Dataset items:
== Segment start ==

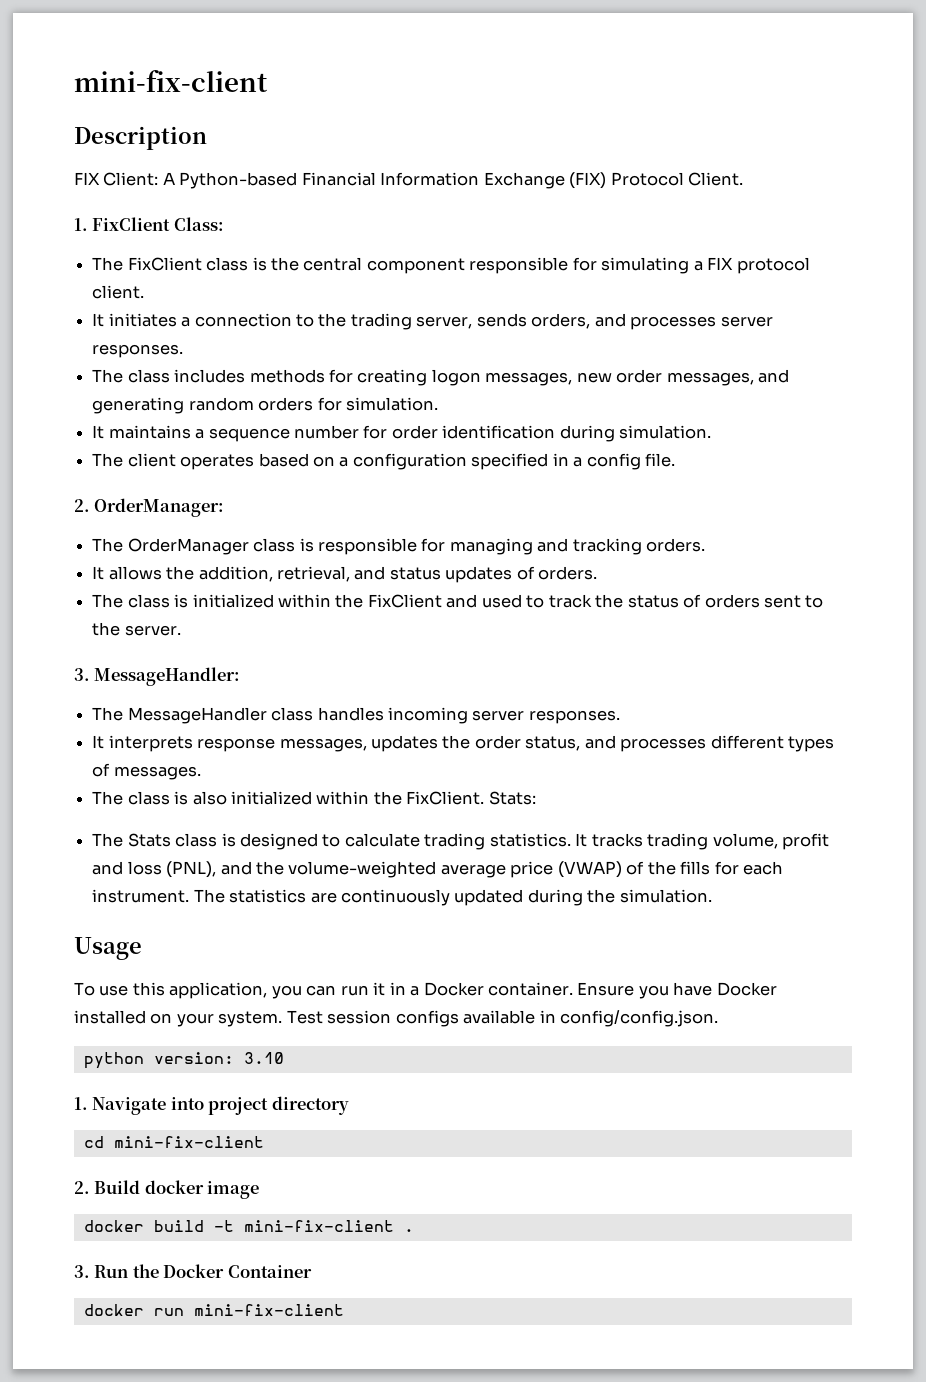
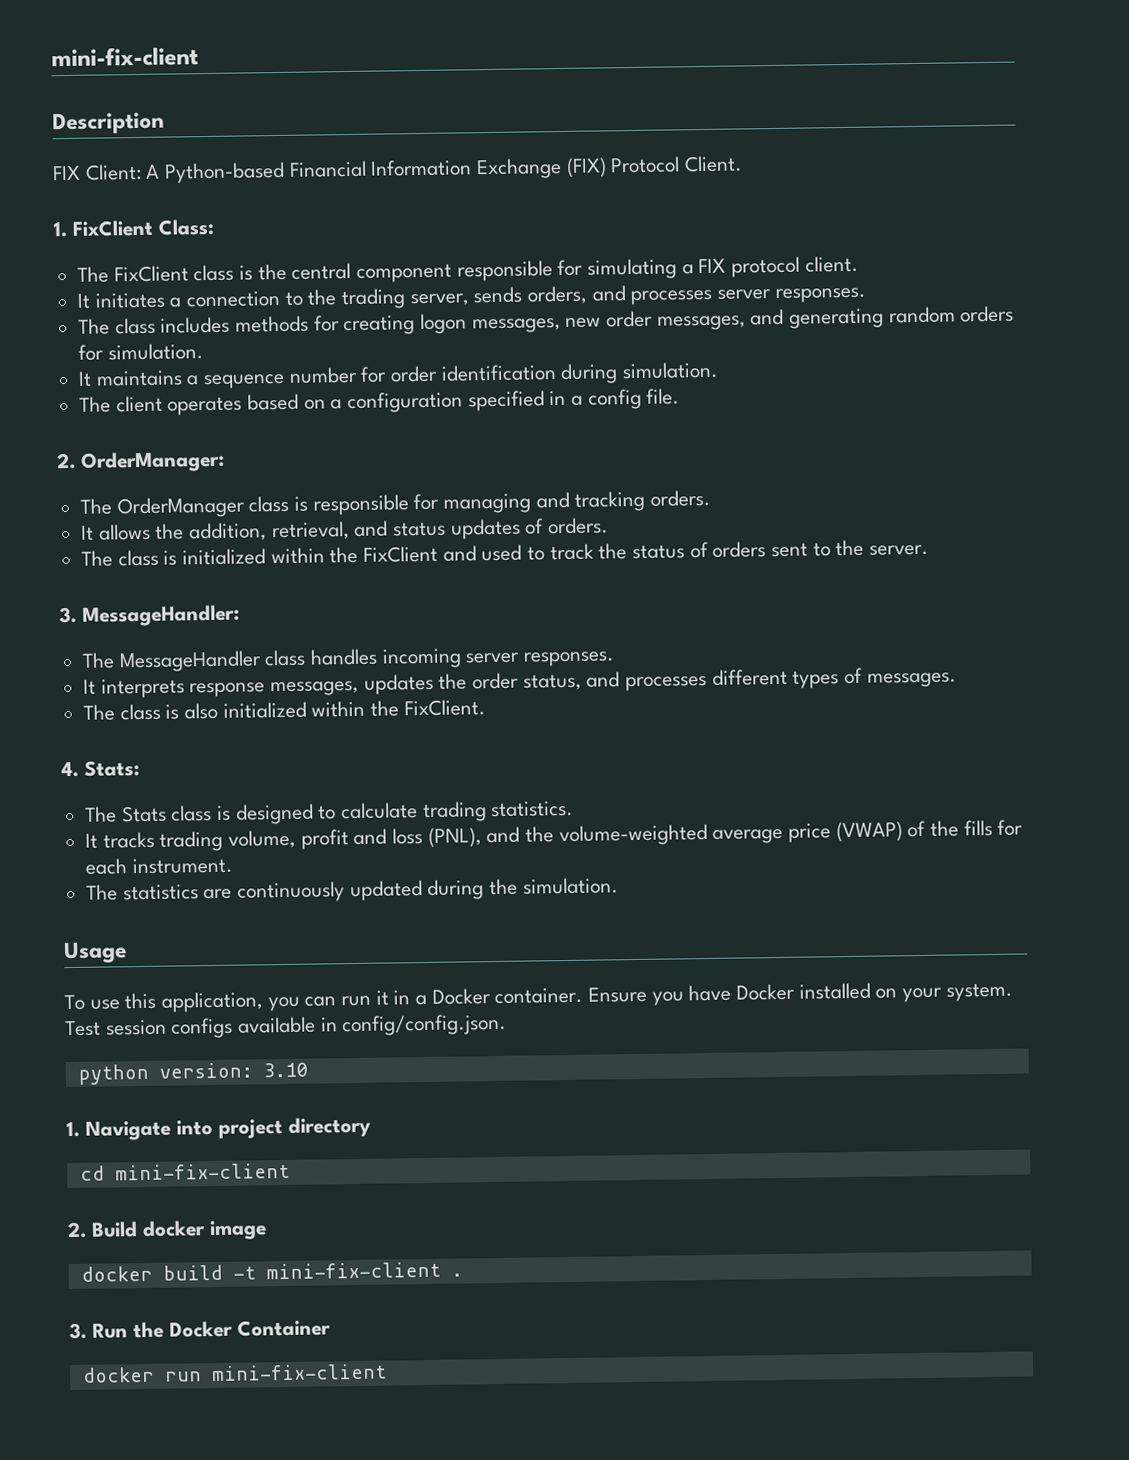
- The class is also initialized within the FixClient. Stats:
+ The class is also initialized within the FixClient.
+ 4. Stats:
- The Stats class is designed to calculate trading statistics. It tracks trading volume, profit and loss (PNL), and the volume-weighted average price (VWAP) of the fills for each instrument. The statistics are continuously updated during the simulation.
+ The Stats class is designed to calculate trading statistics.
+ It tracks trading volume, profit and loss (PNL), and the volume-weighted average price (VWAP) of the fills for each instrument.
+ The statistics are continuously updated during the simulation.

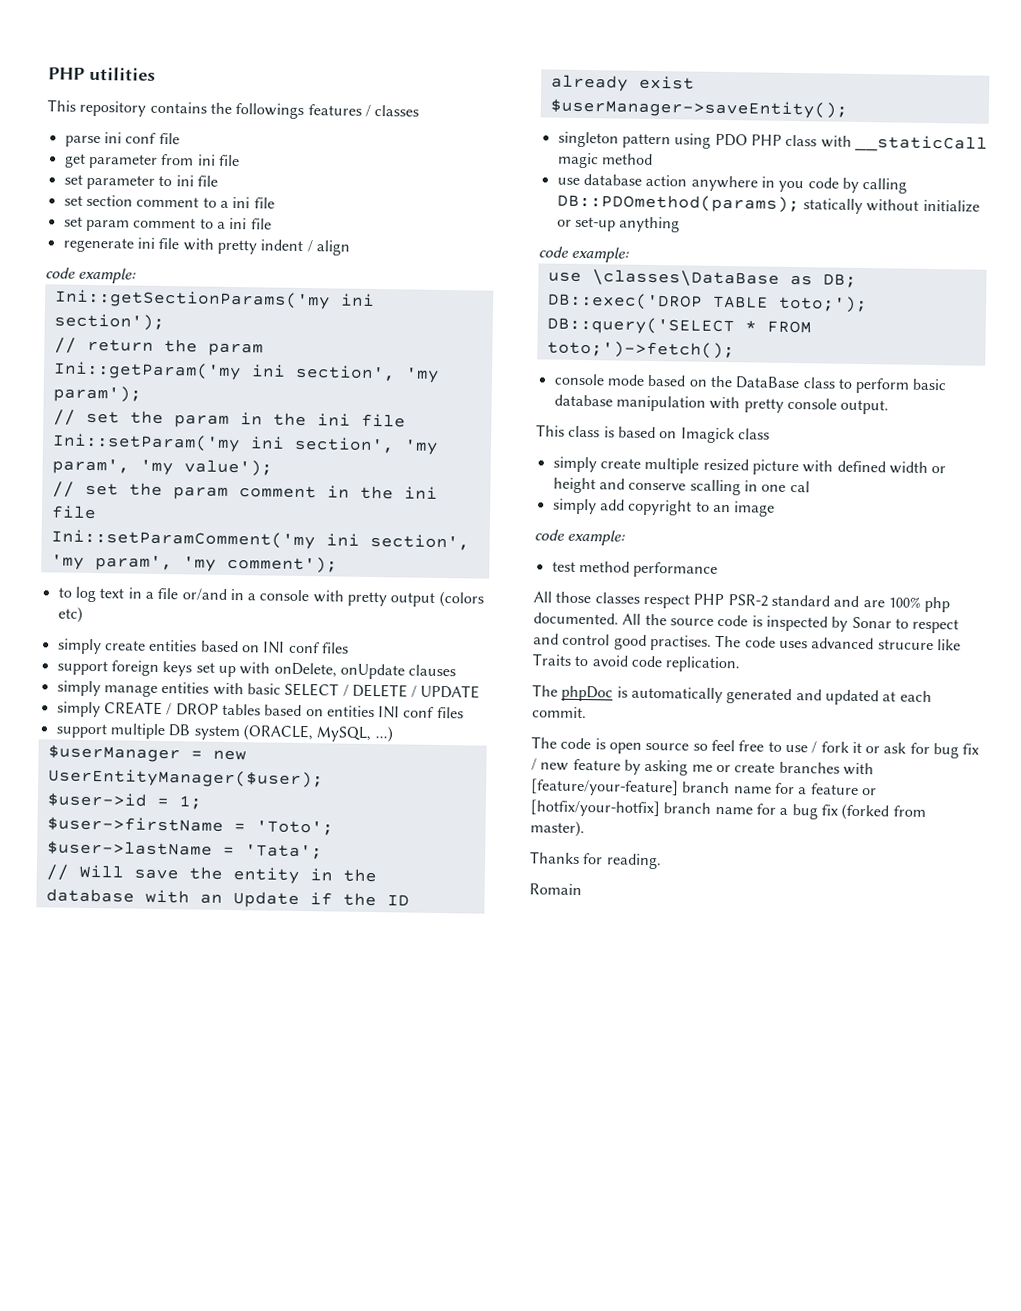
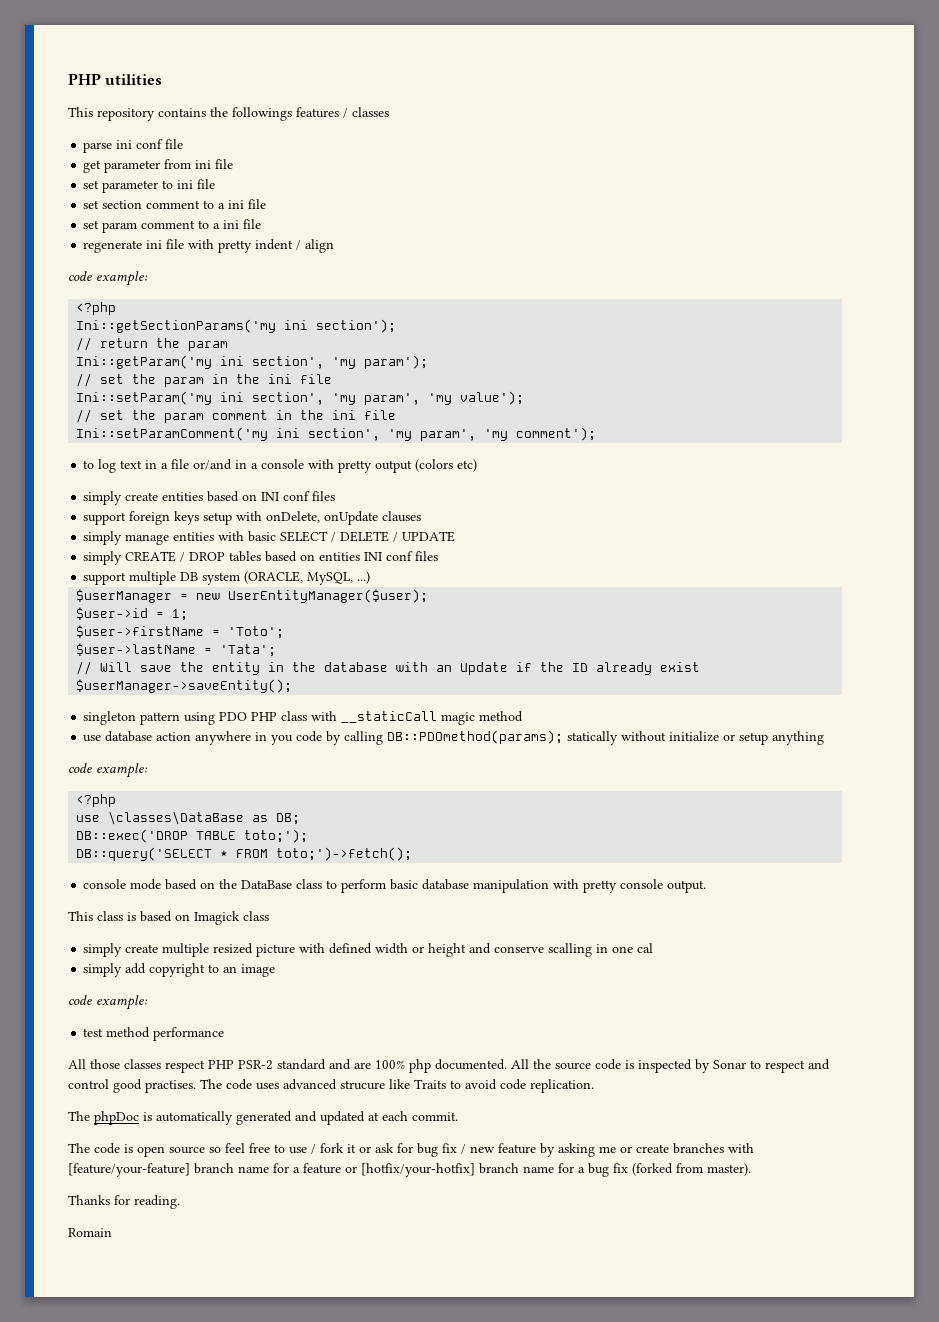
  regenerate ini file with pretty indent / align
  code example:
+ <?php
- support foreign keys set up with onDelete, onUpdate clauses
+ support foreign keys setup with onDelete, onUpdate clauses
- use database action anywhere in you code by calling DB::PDOmethod(params); statically without initialize or set-up anything
+ use database action anywhere in you code by calling DB::PDOmethod(params); statically without initialize or setup anything
  code example:
+ <?php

== Segment end ==

What lines in the entries contain "price"? Report each one by copying it.

- The Stats class is designed to calculate trading statistics. It tracks trading volume, profit and loss (PNL), and the volume-weighted average price (VWAP) of the fills for each instrument. The statistics are continuously updated during the simulation.
+ It tracks trading volume, profit and loss (PNL), and the volume-weighted average price (VWAP) of the fills for each instrument.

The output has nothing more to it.